The task — Before you reproduce the entries that follow, strip out any image they contain and keep the rest exact.

Records supplied —
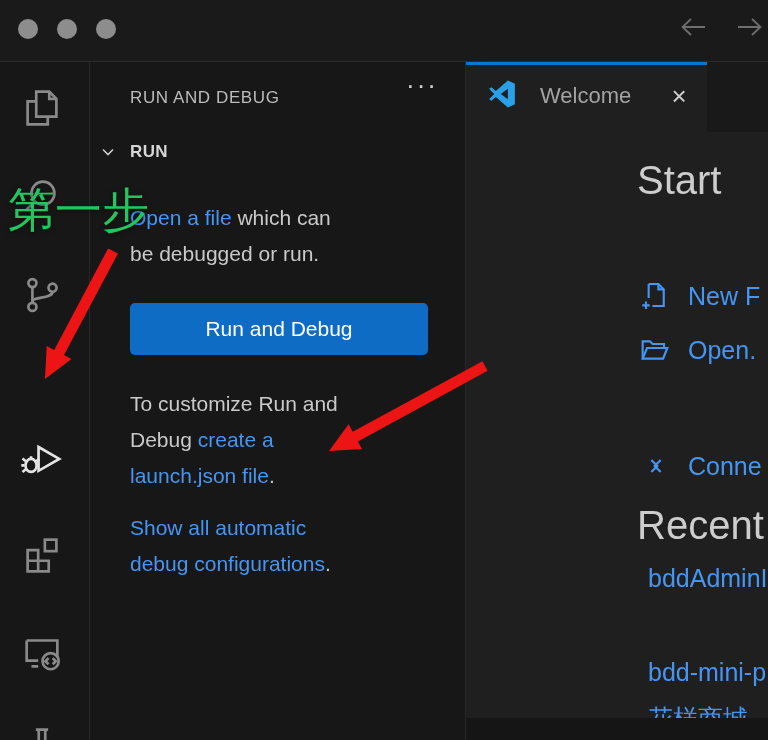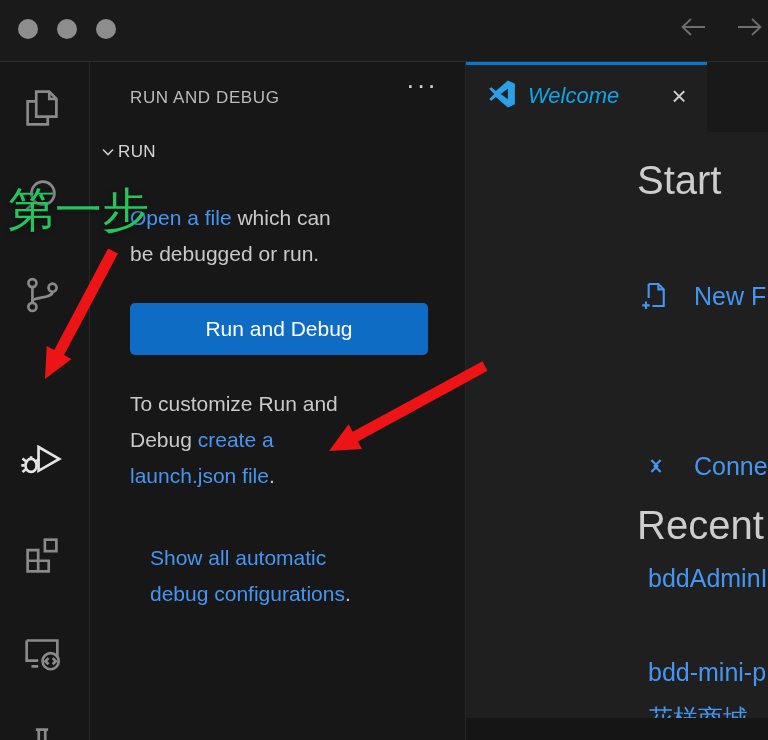--- a/index.html
+++ b/index.html
@@ -37,7 +37,7 @@
   .tabbar { position:absolute; left:0; top:0; width:302px; height:70px; background:#191919; }
   .tab { position:absolute; left:0; top:0; width:241px; height:70px; background:#1f1f1f; border-top:3px solid #0078d4; cursor:pointer; }
   .tab .logo { position:absolute; left:22px; top:15px; width:28px; height:28px; }
-  .tab .tab-label { position:absolute; left:62px; top:18px; font-size:22px; font-style:italic; color:#0ea5e9; }
+  .tab .tab-label { position:absolute; left:74px; top:18px; font-size:22px; color:#a3a3a3; }
   .tab .tab-close { position:absolute; left:196px; top:12px; width:34px; height:38px; background:none; border:none; color:#cfcfcf; font-size:26px; cursor:pointer; }
 
   .w-head { position:absolute; font-size:40px; color:#cdcdcd;text-align:center; }

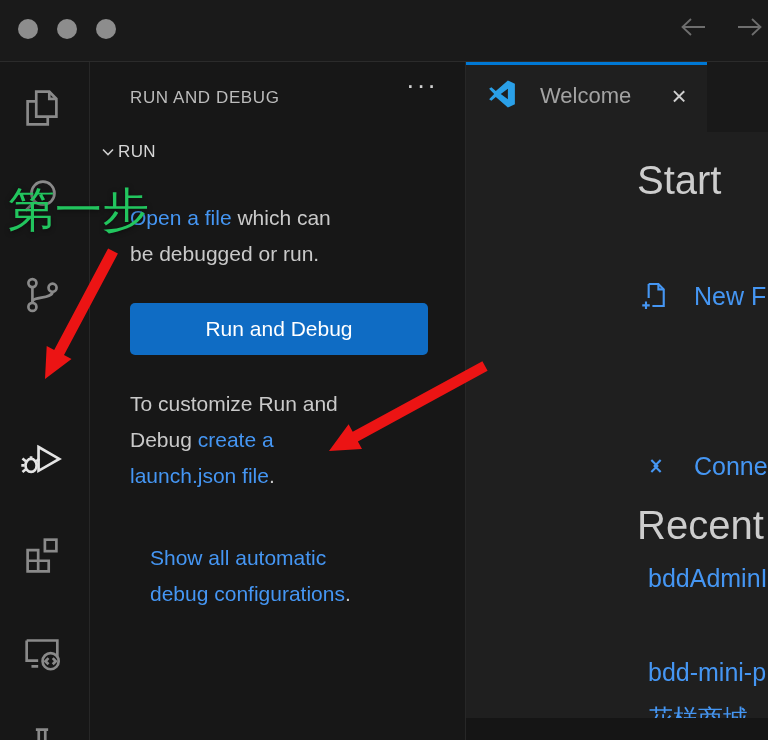--- a/index.html
+++ b/index.html
@@ -24,7 +24,7 @@
   .more-actions { position:absolute; left:308px; top:8px; width:48px; font-size:26px; letter-spacing:2px; color:#d2d2d2; background:none; border:none; cursor:pointer; }
   .section-hdr { position:absolute; left:8px; top:78px; height:24px; display:flex; align-items:center; cursor:pointer; background:none; border:none; }
   .section-hdr svg { width:20px; height:20px; color:#cccccc; }
-  .section-hdr .sec-label { margin-left:0; font-size:17px; font-weight:normal; letter-spacing:.4px; color:#d6d6d6; }
+  .section-hdr .sec-label { margin-left:12px; font-size:17px; font-weight:bold; letter-spacing:.4px; color:#d6d6d6; }
   .panel-p { position:absolute; left:40px; width:312px; font-size:21px; line-height:36px; color:#c9c9c9; white-space:pre-line; }
   .panel-p .link { color:#4596f3; cursor:pointer; }
   .p-open { top:138px; }

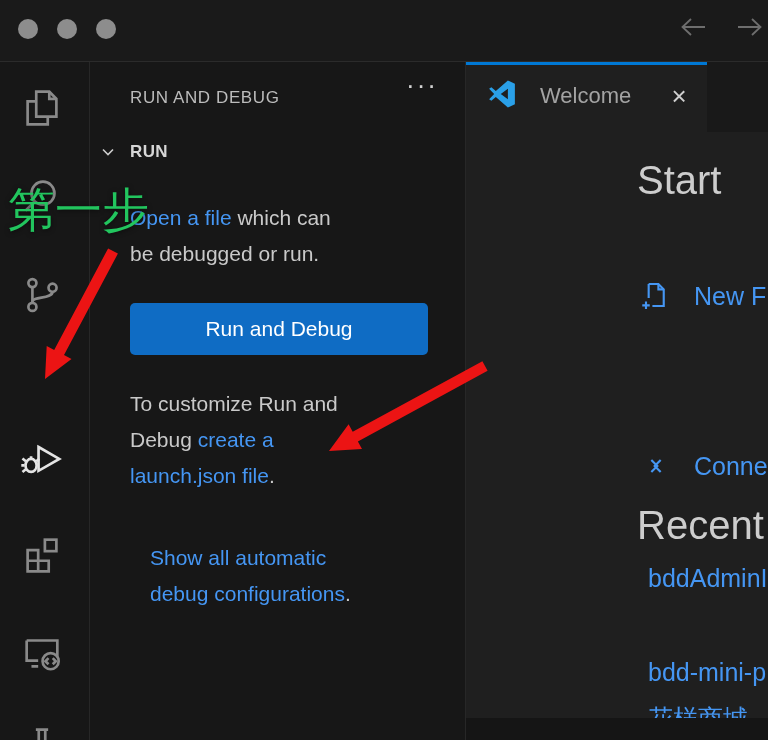--- a/index.html
+++ b/index.html
@@ -43,7 +43,7 @@
   .w-head { position:absolute; font-size:40px; color:#cdcdcd;text-align:center; }
   .start-item { position:absolute; left:172px; display:flex; align-items:center; background:none; border:none; cursor:pointer; color:#4596f3; }
   .start-item svg { width:32px; height:32px; flex:none; }
-  .start-item .s-label { margin-left:24px; font-size:25px; color:#4596f3; white-space:nowrap; }
+  .start-item .s-label { margin-left:18px; font-size:25px; color:#4596f3; white-space:nowrap; }
   .recent-row { position:absolute; left:182px; white-space:nowrap; }
   .recent-link { font-size:25px; color:#4596f3; cursor:pointer; background:none; border:none; font-family:inherit; }
   .recent-path { font-size:22px; color:#9b9b9b; margin-left:26px; }

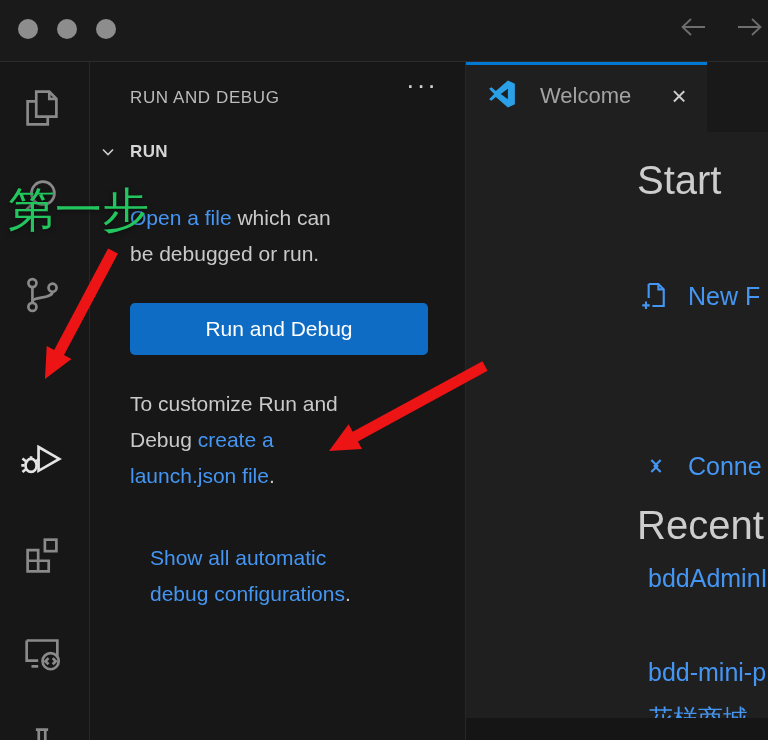--- a/index.html
+++ b/index.html
@@ -165,6 +165,13 @@
       </svg>
       <span class="s-label">New F</span>
     </button>
+    <button class="start-item" style="top:272px">
+      <svg viewBox="0 0 24 24" fill="none" stroke="currentColor" stroke-width="1.6">
+        <path d="M3.5 18.5 V5.5 H9 L11 7.5 H19.5 V10.5"></path>
+        <path d="M3.5 18.5 L6.8 10.5 H22 L18.8 18.5 Z"></path>
+      </svg>
+      <span class="s-label">Open.</span>
+    </button>
     <button class="start-item" style="top:388px">
       <svg viewBox="0 0 24 24" fill="none" stroke="currentColor" stroke-width="1.6">
         <path d="M8.5 7.5 L13 12 L8.5 16.5 M15.5 7.5 L11 12 L15.5 16.5" transform="translate(1.5 0)"></path>

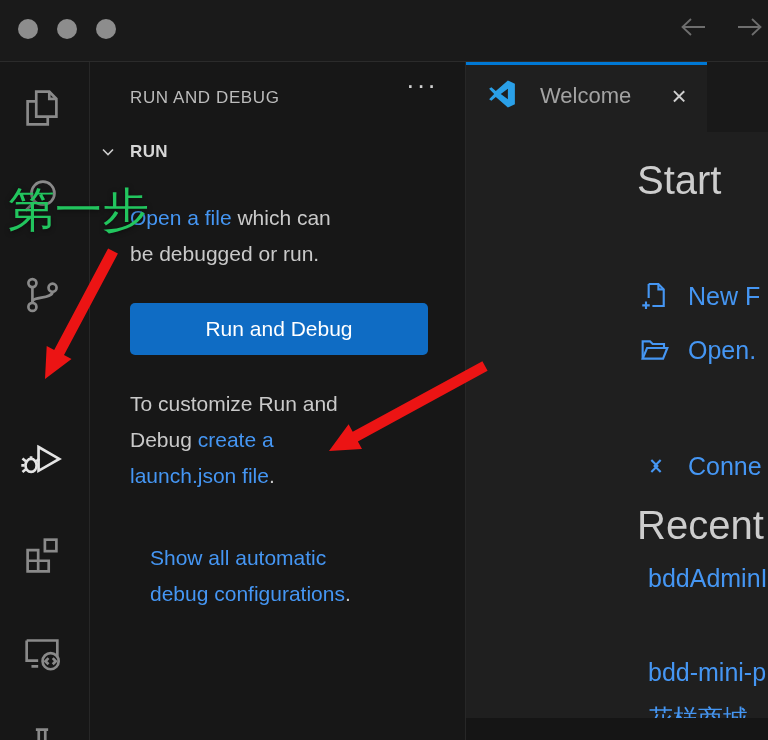--- a/index.html
+++ b/index.html
@@ -29,7 +29,7 @@
   .panel-p .link { color:#4596f3; cursor:pointer; }
   .p-open { top:138px; }
   .p-custom { top:324px; }
-  .p-showall { top:478px;margin-left:20px; }
+  .p-showall { top:448px; }
   .run-btn { position:absolute; left:40px; top:241px; width:298px; height:52px; background:#0f6cc4; color:#ffffff; font-size:21px; font-family:inherit; border:none; border-radius:5px; cursor:pointer; }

Task response —
--- a/index.html
+++ b/index.html
@@ -37,7 +37,7 @@
   .tabbar { position:absolute; left:0; top:0; width:302px; height:70px; background:#191919; }
   .tab { position:absolute; left:0; top:0; width:241px; height:70px; background:#1f1f1f; border-top:3px solid #0078d4; cursor:pointer; }
   .tab .logo { position:absolute; left:22px; top:15px; width:28px; height:28px; }
-  .tab .tab-label { position:absolute; left:62px; top:18px; font-size:22px; font-style:italic; color:#0ea5e9; }
+  .tab .tab-label { position:absolute; left:74px; top:18px; font-size:22px; color:#a3a3a3; }
   .tab .tab-close { position:absolute; left:196px; top:12px; width:34px; height:38px; background:none; border:none; color:#cfcfcf; font-size:26px; cursor:pointer; }
 
   .w-head { position:absolute; font-size:40px; color:#cdcdcd;text-align:center; }

--- a/index.html
+++ b/index.html
@@ -24,7 +24,7 @@
   .more-actions { position:absolute; left:308px; top:8px; width:48px; font-size:26px; letter-spacing:2px; color:#d2d2d2; background:none; border:none; cursor:pointer; }
   .section-hdr { position:absolute; left:8px; top:78px; height:24px; display:flex; align-items:center; cursor:pointer; background:none; border:none; }
   .section-hdr svg { width:20px; height:20px; color:#cccccc; }
-  .section-hdr .sec-label { margin-left:0; font-size:17px; font-weight:normal; letter-spacing:.4px; color:#d6d6d6; }
+  .section-hdr .sec-label { margin-left:12px; font-size:17px; font-weight:bold; letter-spacing:.4px; color:#d6d6d6; }
   .panel-p { position:absolute; left:40px; width:312px; font-size:21px; line-height:36px; color:#c9c9c9; white-space:pre-line; }
   .panel-p .link { color:#4596f3; cursor:pointer; }
   .p-open { top:138px; }

--- a/index.html
+++ b/index.html
@@ -43,7 +43,7 @@
   .w-head { position:absolute; font-size:40px; color:#cdcdcd;text-align:center; }
   .start-item { position:absolute; left:172px; display:flex; align-items:center; background:none; border:none; cursor:pointer; color:#4596f3; }
   .start-item svg { width:32px; height:32px; flex:none; }
-  .start-item .s-label { margin-left:24px; font-size:25px; color:#4596f3; white-space:nowrap; }
+  .start-item .s-label { margin-left:18px; font-size:25px; color:#4596f3; white-space:nowrap; }
   .recent-row { position:absolute; left:182px; white-space:nowrap; }
   .recent-link { font-size:25px; color:#4596f3; cursor:pointer; background:none; border:none; font-family:inherit; }
   .recent-path { font-size:22px; color:#9b9b9b; margin-left:26px; }

--- a/index.html
+++ b/index.html
@@ -165,6 +165,13 @@
       </svg>
       <span class="s-label">New F</span>
     </button>
+    <button class="start-item" style="top:272px">
+      <svg viewBox="0 0 24 24" fill="none" stroke="currentColor" stroke-width="1.6">
+        <path d="M3.5 18.5 V5.5 H9 L11 7.5 H19.5 V10.5"></path>
+        <path d="M3.5 18.5 L6.8 10.5 H22 L18.8 18.5 Z"></path>
+      </svg>
+      <span class="s-label">Open.</span>
+    </button>
     <button class="start-item" style="top:388px">
       <svg viewBox="0 0 24 24" fill="none" stroke="currentColor" stroke-width="1.6">
         <path d="M8.5 7.5 L13 12 L8.5 16.5 M15.5 7.5 L11 12 L15.5 16.5" transform="translate(1.5 0)"></path>

--- a/index.html
+++ b/index.html
@@ -29,7 +29,7 @@
   .panel-p .link { color:#4596f3; cursor:pointer; }
   .p-open { top:138px; }
   .p-custom { top:324px; }
-  .p-showall { top:478px;margin-left:20px; }
+  .p-showall { top:448px; }
   .run-btn { position:absolute; left:40px; top:241px; width:298px; height:52px; background:#0f6cc4; color:#ffffff; font-size:21px; font-family:inherit; border:none; border-radius:5px; cursor:pointer; }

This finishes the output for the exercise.